• [Aim of the task] Every entry here needs to be repeated exactly.

• [Given data]
■ ■ ■ ■ ■
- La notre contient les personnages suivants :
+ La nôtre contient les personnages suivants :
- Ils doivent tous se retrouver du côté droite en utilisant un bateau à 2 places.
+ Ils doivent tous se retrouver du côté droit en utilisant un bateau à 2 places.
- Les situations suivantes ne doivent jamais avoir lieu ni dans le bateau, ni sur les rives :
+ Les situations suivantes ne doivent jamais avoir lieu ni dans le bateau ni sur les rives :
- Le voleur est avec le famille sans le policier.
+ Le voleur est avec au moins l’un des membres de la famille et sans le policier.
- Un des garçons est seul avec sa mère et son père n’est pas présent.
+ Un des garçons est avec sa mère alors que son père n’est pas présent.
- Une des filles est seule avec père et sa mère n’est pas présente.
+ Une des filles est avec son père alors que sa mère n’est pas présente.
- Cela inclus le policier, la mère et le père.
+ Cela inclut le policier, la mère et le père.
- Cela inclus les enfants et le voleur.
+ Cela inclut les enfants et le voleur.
■ ■ ■ ■ ■
• [Answer space]
- La notre contient les personnages suivants :
+ La nôtre contient les personnages suivants :
- Ils doivent tous se retrouver du côté droite en utilisant un bateau à 2 places.
+ Ils doivent tous se retrouver du côté droit en utilisant un bateau à 2 places.
- Les situations suivantes ne doivent jamais avoir lieu ni dans le bateau, ni sur les rives :
+ Les situations suivantes ne doivent jamais avoir lieu ni dans le bateau ni sur les rives :
- Le voleur est avec le famille sans le policier.
+ Le voleur est avec au moins l’un des membres de la famille et sans le policier.
- Un des garçons est seul avec sa mère et son père n’est pas présent.
+ Un des garçons est avec sa mère alors que son père n’est pas présent.
- Une des filles est seule avec père et sa mère n’est pas présente.
+ Une des filles est avec son père alors que sa mère n’est pas présente.
- Cela inclus le policier, la mère et le père.
+ Cela inclut le policier, la mère et le père.
- Cela inclus les enfants et le voleur.
+ Cela inclut les enfants et le voleur.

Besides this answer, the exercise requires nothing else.